= Lottie Randolph =

Lottie Randolph (1886 or 1887 in Fairfield County, Ohio - January 24, 1968 in Columbus, Ohio) was a prominent agriculturist in the State of Ohio.

== Biography ==
She was born in Rushville, Ohio. In 1931, she received her master farm homemaker degree from Ohio State University. In 1936, her husband Frank M. Randolph, a farmer, died.

Randolph was the assistant director of the Department of Agriculture in Ohio from 1939 to 1944 and 1947 to 1948, under two Governors. In this role, she worked to protect the consumer, distributor and farmer by improving market news reporting and the grading and inspection regulations. One important component was to educate the consumer by standardizing label information to guide the consumer to making the best purchase.

During World War II, she worked to recruit women for the Women’s Land Army as assistant director of Farm Labor at Ohio State University.
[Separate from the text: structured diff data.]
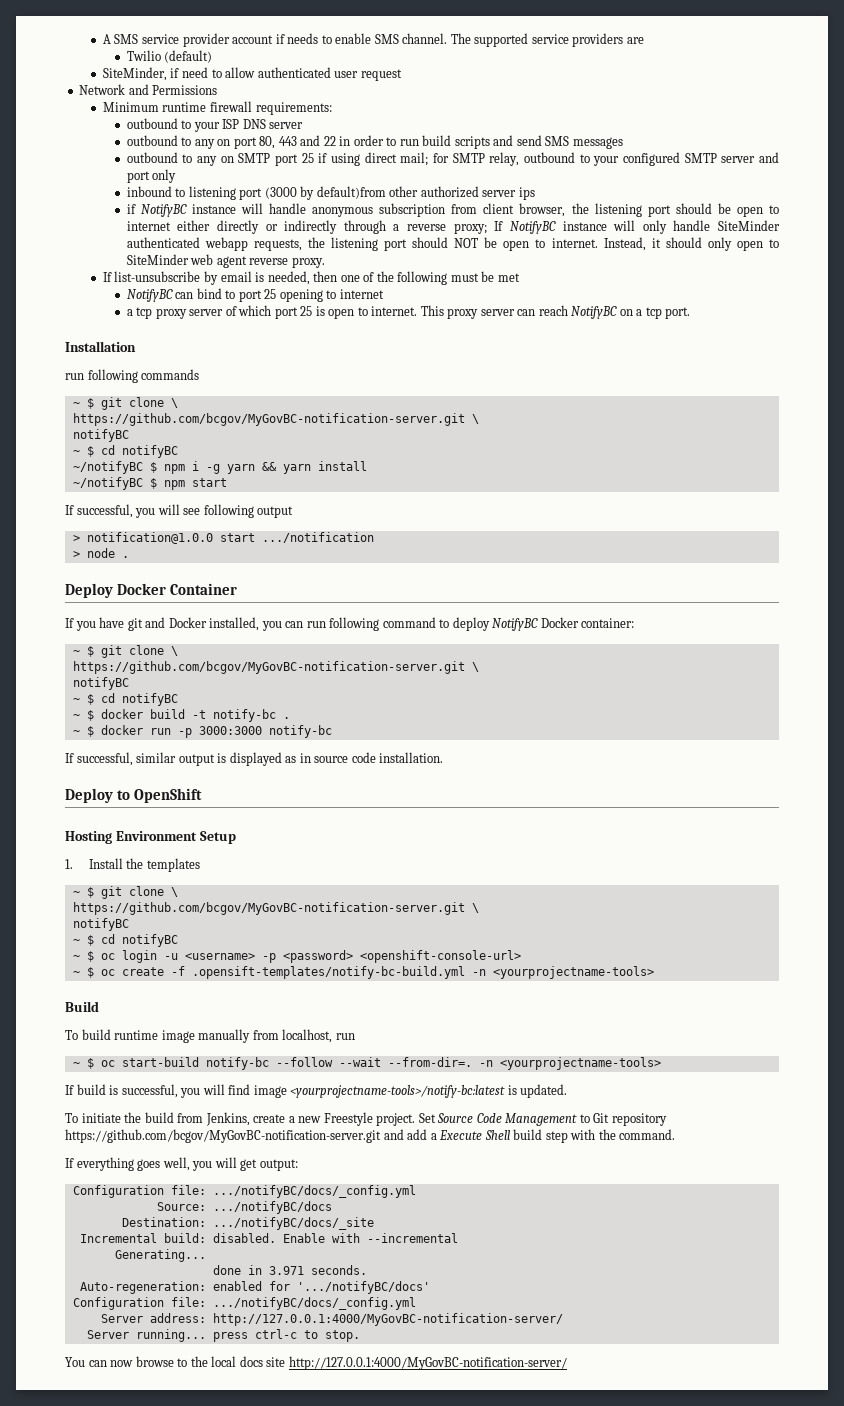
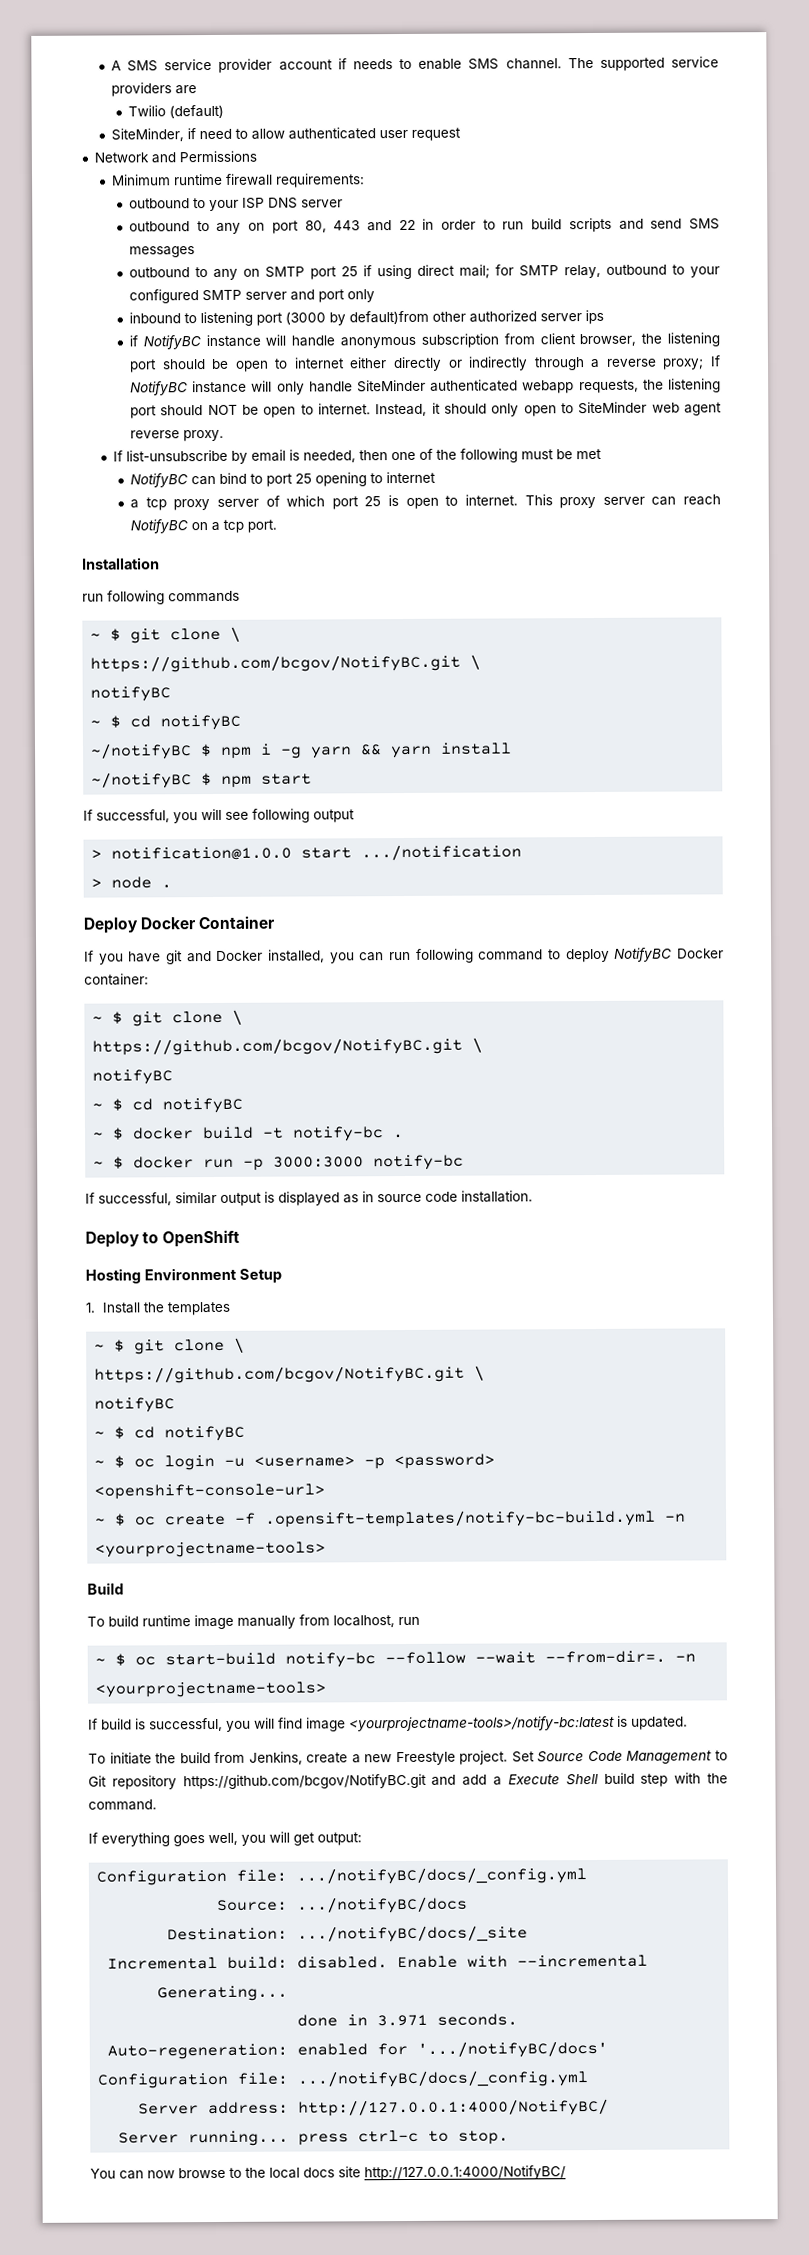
[72,413,465,426] https://github.com/bcgov/MyGovBC-notification-server.git -> [90,654,462,673] https://github.com/bcgov/NotifyBC.git
[72,661,465,674] https://github.com/bcgov/MyGovBC-notification-server.git -> [92,1037,464,1056] https://github.com/bcgov/NotifyBC.git
[72,902,465,915] https://github.com/bcgov/MyGovBC-notification-server.git -> [94,1365,466,1384] https://github.com/bcgov/NotifyBC.git
[65,1129,381,1143] https://github.com/bcgov/MyGovBC-notification-server.git -> [182,1773,427,1790] https://github.com/bcgov/NotifyBC.git
[212,1313,563,1326] http://127.0.0.1:4000/MyGovBC-notification-server/ -> [298,2098,610,2117] http://127.0.0.1:4000/NotifyBC/
[288,1356,567,1370] http://127.0.0.1:4000/MyGovBC-notification-server/ -> [364,2165,566,2181] http://127.0.0.1:4000/NotifyBC/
In 1950, Randolph announced her candidacy for Ohio Secretary of State. She ultimately lost the Republican nomination to Ted W. Brown.

In 1953, she was appointed assistant to the administrator of the farmers’ home administration.

== Death and legacy ==
Randolph died in 1968.

Randolph was posthumously inducted into the Ohio Women’s Hall of Fame and the Ohio Agriculture Hall of Fame in 1978.